== Edit tracking data ==
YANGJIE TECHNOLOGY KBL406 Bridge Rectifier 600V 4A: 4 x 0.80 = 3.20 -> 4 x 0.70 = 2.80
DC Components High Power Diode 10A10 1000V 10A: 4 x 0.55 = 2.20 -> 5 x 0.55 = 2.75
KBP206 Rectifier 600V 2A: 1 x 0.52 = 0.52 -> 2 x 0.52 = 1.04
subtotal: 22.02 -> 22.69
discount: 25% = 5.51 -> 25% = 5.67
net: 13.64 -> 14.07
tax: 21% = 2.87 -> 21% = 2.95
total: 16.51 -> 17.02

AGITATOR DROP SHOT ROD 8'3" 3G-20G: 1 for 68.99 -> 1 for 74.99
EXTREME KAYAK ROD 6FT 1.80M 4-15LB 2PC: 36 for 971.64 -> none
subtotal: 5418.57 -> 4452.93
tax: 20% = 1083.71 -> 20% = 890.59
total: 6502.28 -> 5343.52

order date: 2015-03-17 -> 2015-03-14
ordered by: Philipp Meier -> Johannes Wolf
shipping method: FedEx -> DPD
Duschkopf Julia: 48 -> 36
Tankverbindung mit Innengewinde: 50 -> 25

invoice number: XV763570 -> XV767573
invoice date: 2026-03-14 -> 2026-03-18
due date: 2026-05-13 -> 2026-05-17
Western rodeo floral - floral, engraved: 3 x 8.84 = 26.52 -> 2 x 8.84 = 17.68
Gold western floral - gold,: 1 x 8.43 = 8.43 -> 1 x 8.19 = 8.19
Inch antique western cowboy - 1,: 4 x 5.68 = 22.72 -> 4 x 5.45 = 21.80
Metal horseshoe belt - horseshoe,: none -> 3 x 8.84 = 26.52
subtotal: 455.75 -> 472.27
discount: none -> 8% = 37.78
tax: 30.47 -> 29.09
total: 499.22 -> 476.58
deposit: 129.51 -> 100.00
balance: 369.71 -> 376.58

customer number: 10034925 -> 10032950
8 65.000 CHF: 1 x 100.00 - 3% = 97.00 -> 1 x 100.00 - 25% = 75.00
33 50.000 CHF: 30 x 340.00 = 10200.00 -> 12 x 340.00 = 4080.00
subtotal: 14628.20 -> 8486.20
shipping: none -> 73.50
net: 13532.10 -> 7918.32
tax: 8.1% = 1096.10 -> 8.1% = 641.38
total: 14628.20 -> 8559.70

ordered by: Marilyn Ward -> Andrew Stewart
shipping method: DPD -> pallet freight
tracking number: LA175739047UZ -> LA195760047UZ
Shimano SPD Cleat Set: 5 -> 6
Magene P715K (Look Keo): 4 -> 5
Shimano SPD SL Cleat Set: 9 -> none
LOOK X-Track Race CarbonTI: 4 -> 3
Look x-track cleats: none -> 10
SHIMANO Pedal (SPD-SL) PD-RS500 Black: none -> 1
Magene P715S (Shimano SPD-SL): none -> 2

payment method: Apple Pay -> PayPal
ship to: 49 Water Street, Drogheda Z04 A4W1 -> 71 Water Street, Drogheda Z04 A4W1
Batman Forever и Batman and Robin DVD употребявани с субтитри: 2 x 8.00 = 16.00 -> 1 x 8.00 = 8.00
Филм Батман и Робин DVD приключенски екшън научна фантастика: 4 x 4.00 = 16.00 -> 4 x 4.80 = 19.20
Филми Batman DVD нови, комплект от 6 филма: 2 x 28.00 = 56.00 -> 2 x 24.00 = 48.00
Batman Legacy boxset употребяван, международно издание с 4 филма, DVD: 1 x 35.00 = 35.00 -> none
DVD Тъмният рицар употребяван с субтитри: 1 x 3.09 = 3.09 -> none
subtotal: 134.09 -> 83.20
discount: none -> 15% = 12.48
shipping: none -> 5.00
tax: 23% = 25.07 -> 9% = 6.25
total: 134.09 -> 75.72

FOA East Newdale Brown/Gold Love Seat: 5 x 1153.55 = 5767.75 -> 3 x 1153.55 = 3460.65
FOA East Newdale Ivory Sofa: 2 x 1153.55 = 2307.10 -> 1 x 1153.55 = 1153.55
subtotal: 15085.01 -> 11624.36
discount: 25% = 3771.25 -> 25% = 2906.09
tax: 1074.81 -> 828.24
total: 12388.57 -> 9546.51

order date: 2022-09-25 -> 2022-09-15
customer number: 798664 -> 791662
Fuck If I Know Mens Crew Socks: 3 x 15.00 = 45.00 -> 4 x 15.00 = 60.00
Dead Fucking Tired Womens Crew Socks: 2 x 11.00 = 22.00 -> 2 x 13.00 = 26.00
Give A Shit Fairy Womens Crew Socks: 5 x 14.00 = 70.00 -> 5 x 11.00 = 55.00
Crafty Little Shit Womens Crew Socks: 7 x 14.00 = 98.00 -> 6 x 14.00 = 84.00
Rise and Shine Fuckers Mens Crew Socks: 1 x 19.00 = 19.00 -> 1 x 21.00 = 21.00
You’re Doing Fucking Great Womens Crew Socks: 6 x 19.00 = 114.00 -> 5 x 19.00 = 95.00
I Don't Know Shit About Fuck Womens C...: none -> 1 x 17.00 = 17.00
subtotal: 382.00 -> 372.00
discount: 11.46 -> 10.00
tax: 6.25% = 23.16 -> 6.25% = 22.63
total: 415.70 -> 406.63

== REQUIRED ACTION ==
Each line in the entries above that includes the string "number" should be extracted.

== RESPONSE BOX ==
invoice number: XV763570 -> XV767573
customer number: 10034925 -> 10032950
tracking number: LA175739047UZ -> LA195760047UZ
customer number: 798664 -> 791662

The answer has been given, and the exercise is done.